Top of SUPPLIED ENTRIES

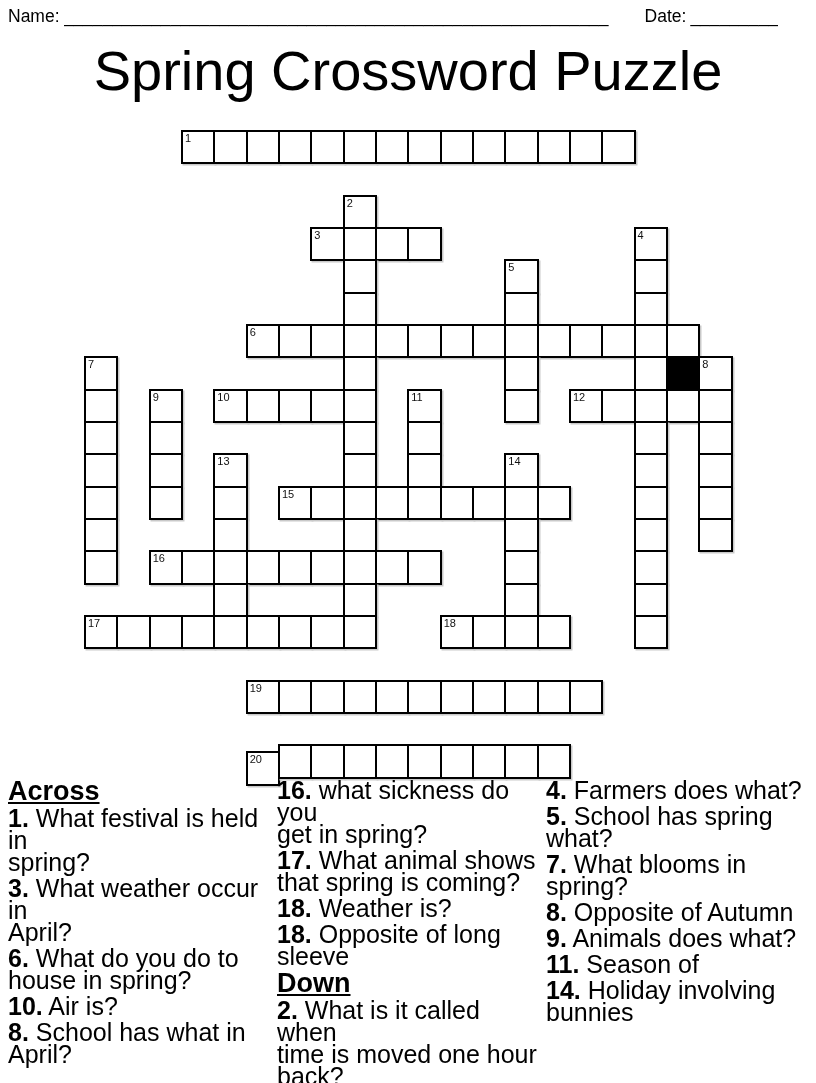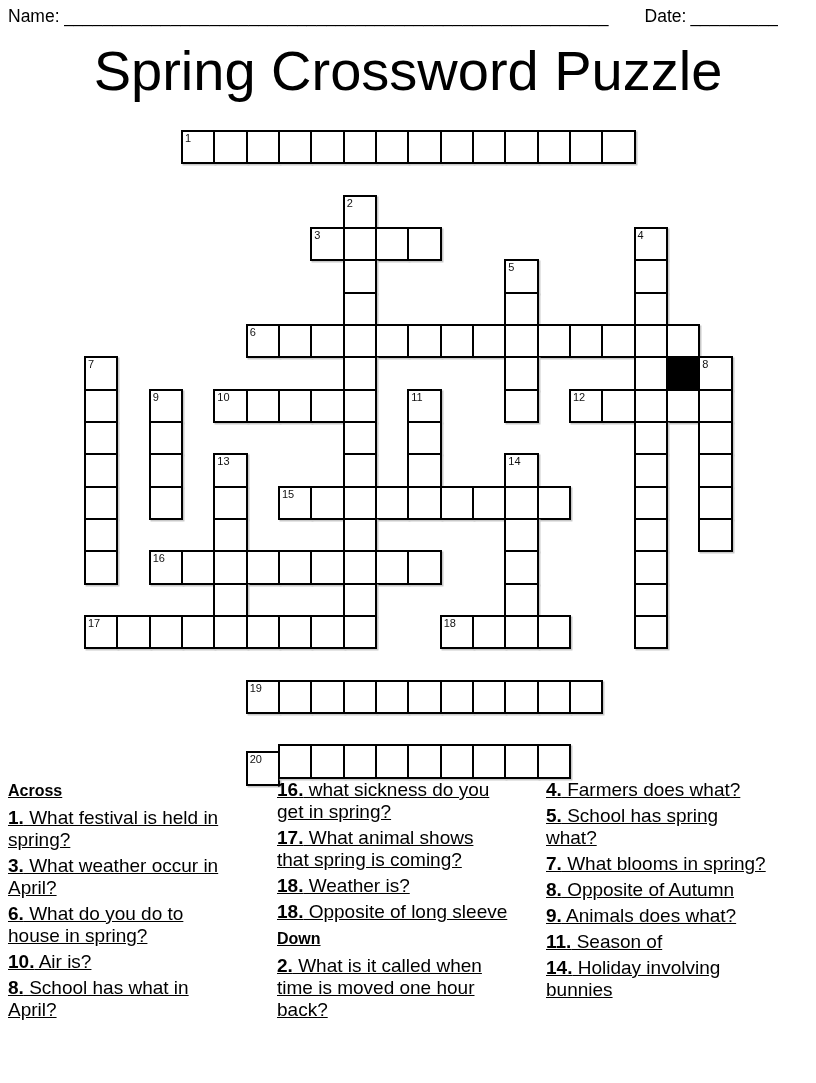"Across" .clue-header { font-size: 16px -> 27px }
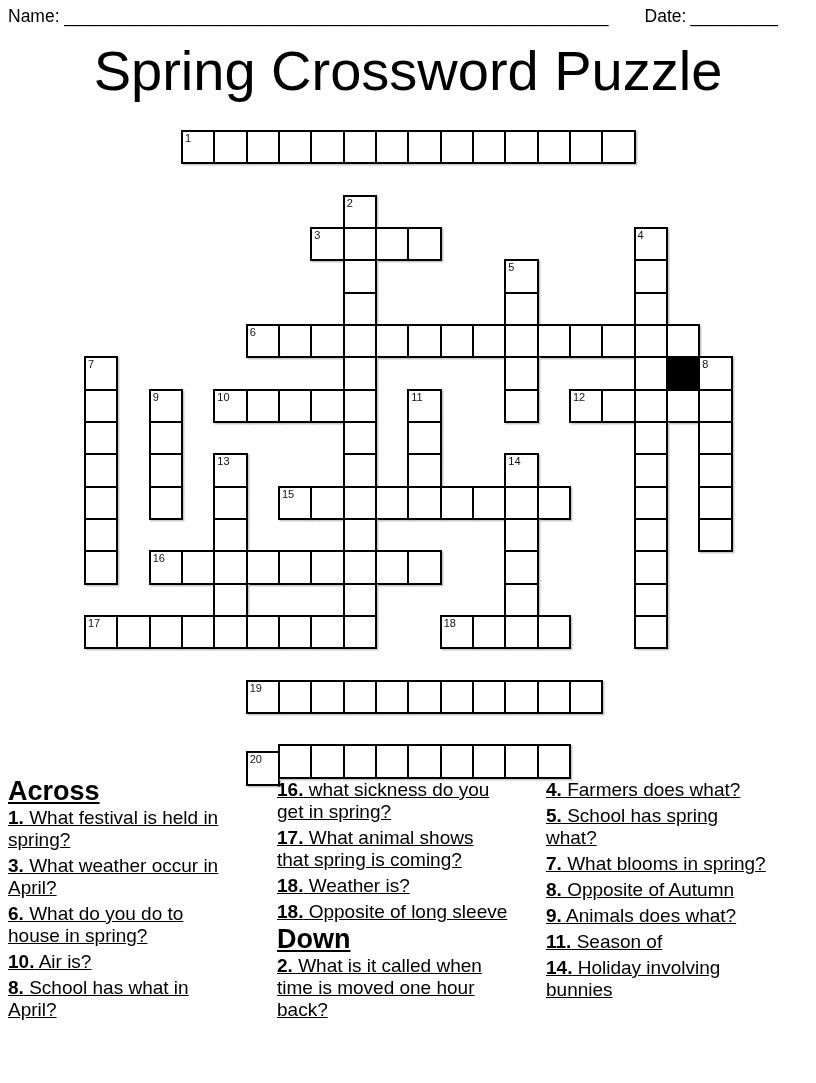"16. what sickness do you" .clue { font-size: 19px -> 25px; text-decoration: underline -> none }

Bottom of SUPPLIED ENTRIES
Top of SUPPLIED ENTRIES

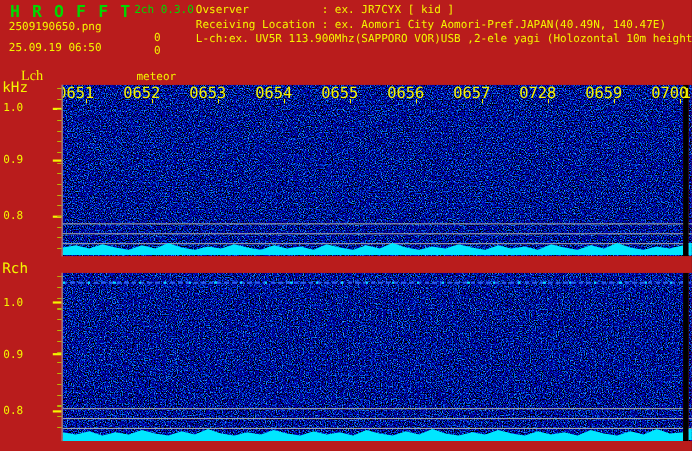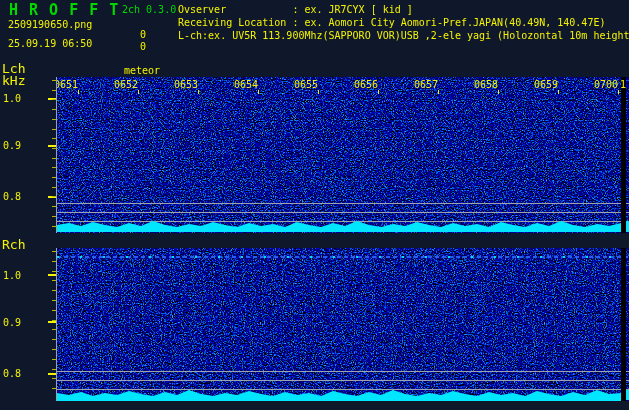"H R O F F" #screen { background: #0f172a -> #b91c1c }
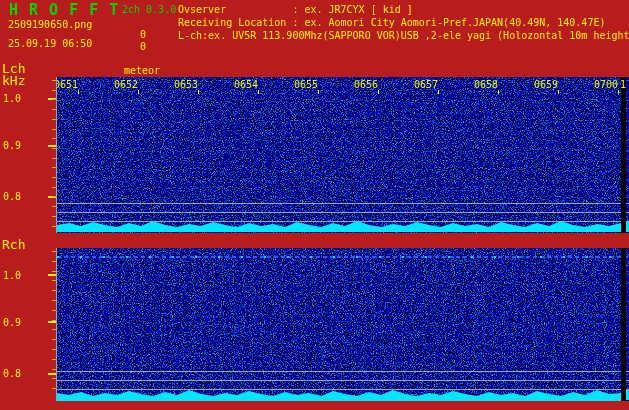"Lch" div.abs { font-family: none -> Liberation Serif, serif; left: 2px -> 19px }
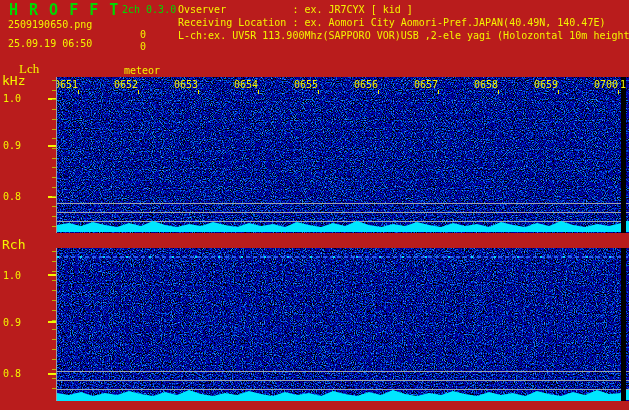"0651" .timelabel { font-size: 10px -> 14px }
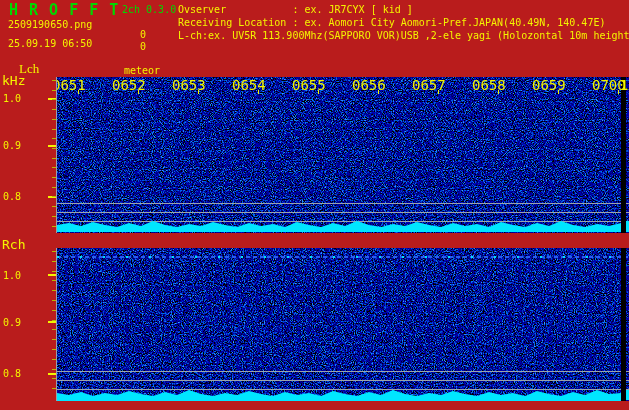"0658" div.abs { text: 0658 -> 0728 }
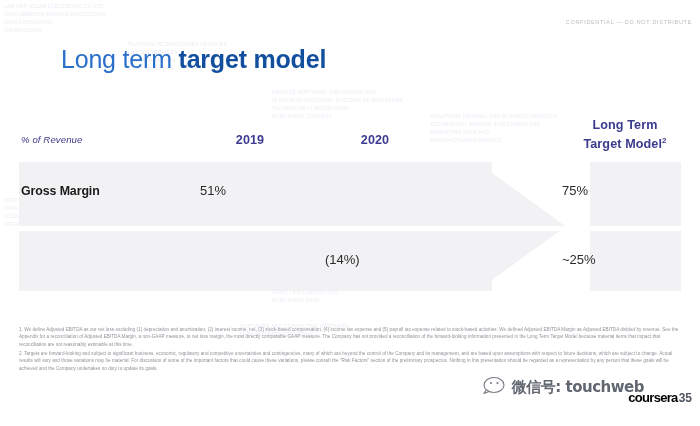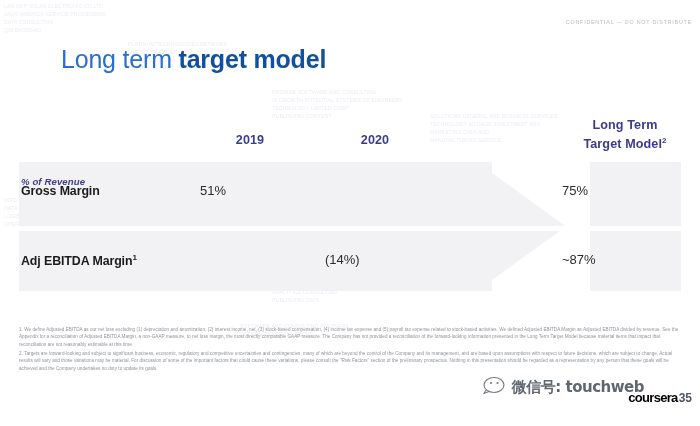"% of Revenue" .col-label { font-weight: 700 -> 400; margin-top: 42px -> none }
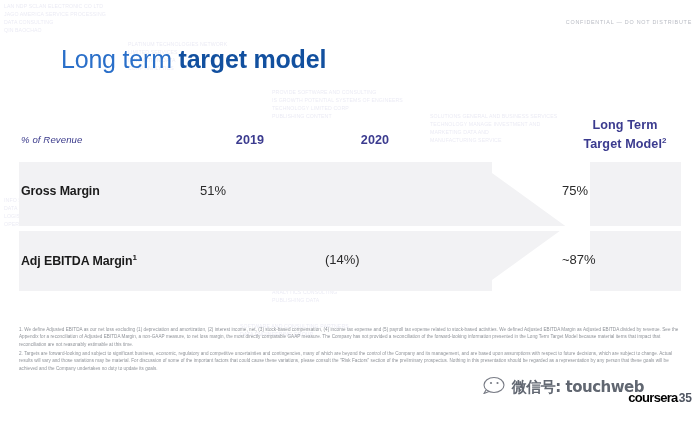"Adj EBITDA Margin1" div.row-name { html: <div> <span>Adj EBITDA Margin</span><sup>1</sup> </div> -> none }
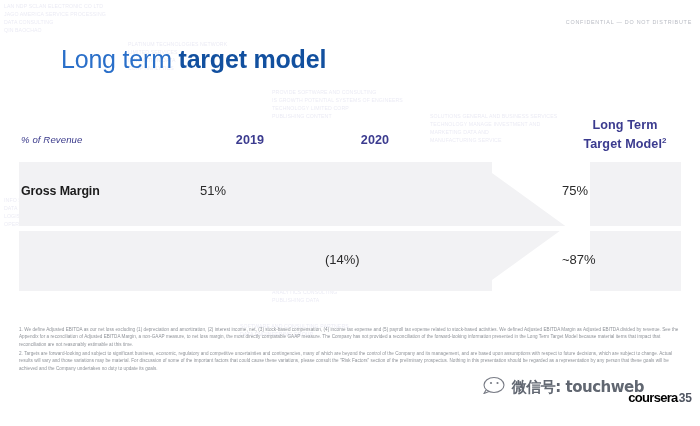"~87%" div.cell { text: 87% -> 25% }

Bottom of SUPPLIED ENTRIES

Copy nothing but the lines above from the one with "background: #0f172a ->" to the one with "text: 87% ->", inclusive, word for word. Leave every picture out.

"H R O F F" #screen { background: #0f172a -> #b91c1c }
"Lch" div.abs { font-family: none -> Liberation Serif, serif; left: 2px -> 19px }
"0651" .timelabel { font-size: 10px -> 14px }
"0658" div.abs { text: 0658 -> 0728 }
"% of Revenue" .col-label { font-weight: 700 -> 400; margin-top: 42px -> none }
"Adj EBITDA Margin1" div.row-name { html: <div> <span>Adj EBITDA Margin</span><sup>1</sup> </div> -> none }
"~87%" div.cell { text: 87% -> 25% }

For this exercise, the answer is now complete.